Principal Investigator(s): Carolyn Calfee

Funding Mechanism: National Institutes of Health – TCORS Grant

ID number: 9-U54HL147127-06

Award Date: 8/29/18

Institution: University of California, San Francisco


Variation in e-cigarette characteristics may have a significant impact on pulmonary health. Changes in e-cigarette device and liquid characteristics may influence acute pulmonary effects, both under healthy conditions and in the setting of acute respiratory infection and/or inflammation. This project proposes a comprehensive assessment of the impact of e-cigarette characteristics on acute lung injury, combining data from cell culture, mouse models, and human subjects. Study aims are: (1) to test how different device characteristics (applied power and metal coil components) impact the acute pulmonary effects of e-cigarettes; and (2) to test how different e-liquid characteristics (nicotine concentration and flavorings) impact the acute pulmonary effects of e-cigarettes.
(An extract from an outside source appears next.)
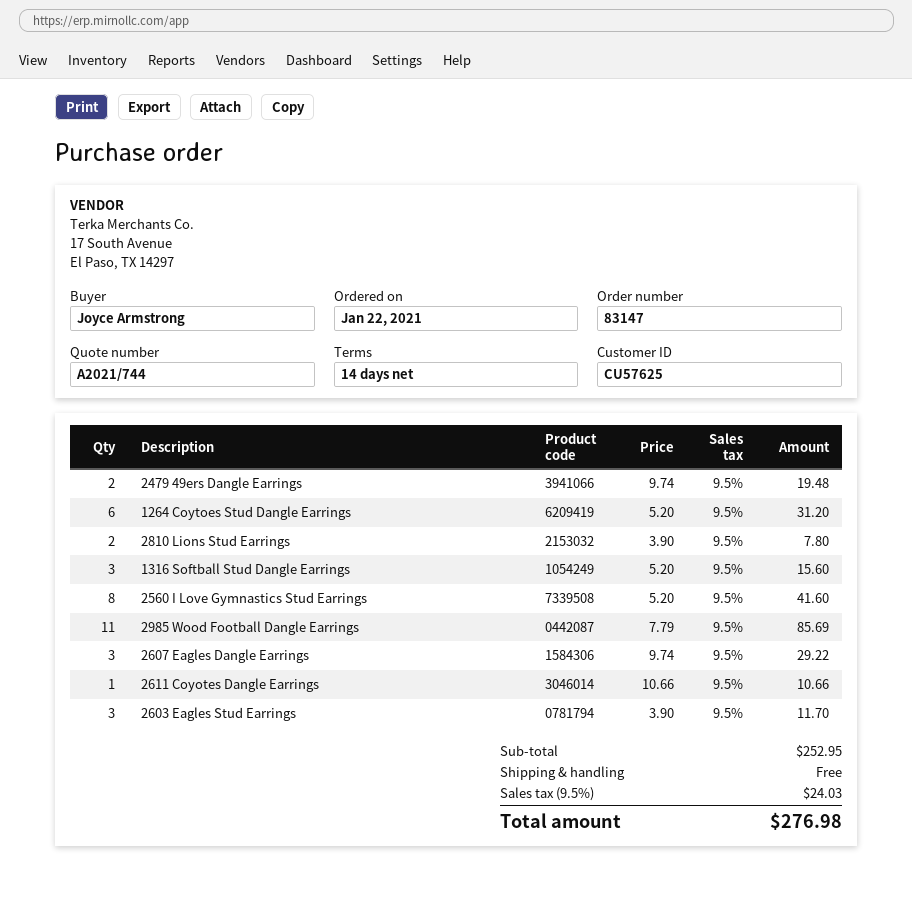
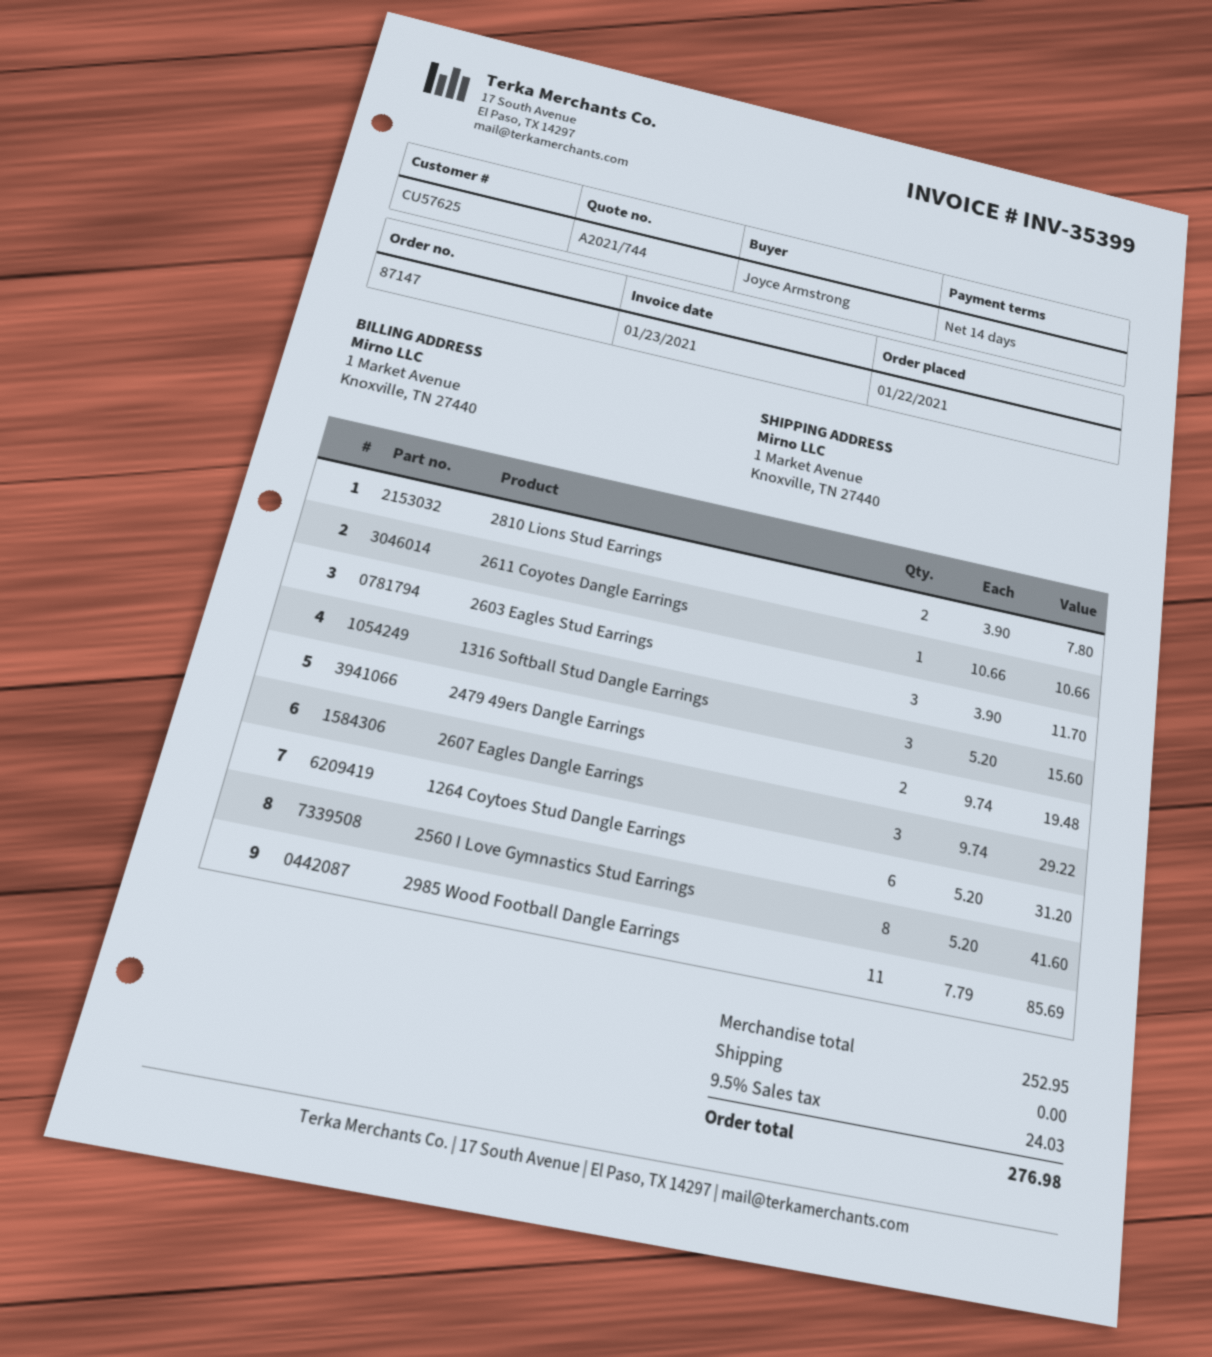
order number: 83147 -> 87147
Both aims begin with an evaluation of the impact of varying e-cigarette characteristics on susceptibility to viral or bacterial lung injury in cell culture and mouse models. This evaluation will be conducted with and without infectious and inflammatory stimuli, including viral (influenza) and bacterial (pneumococcal) infection. The e-cigarette characteristics that appear to be most important in these models will then be tested in a human model of lung inflammation, in which 60 healthy adult (age >21) e-cigarette users and dual cigarette/e-cigarette users inhale endotoxin, followed by bronchoscopy with bronchoalveolar lavage. Findings will yield new information regarding how specific e-cigarette device and e-liquid characteristics impact their potential to cause acute lung injury and may inform future regulatory activities.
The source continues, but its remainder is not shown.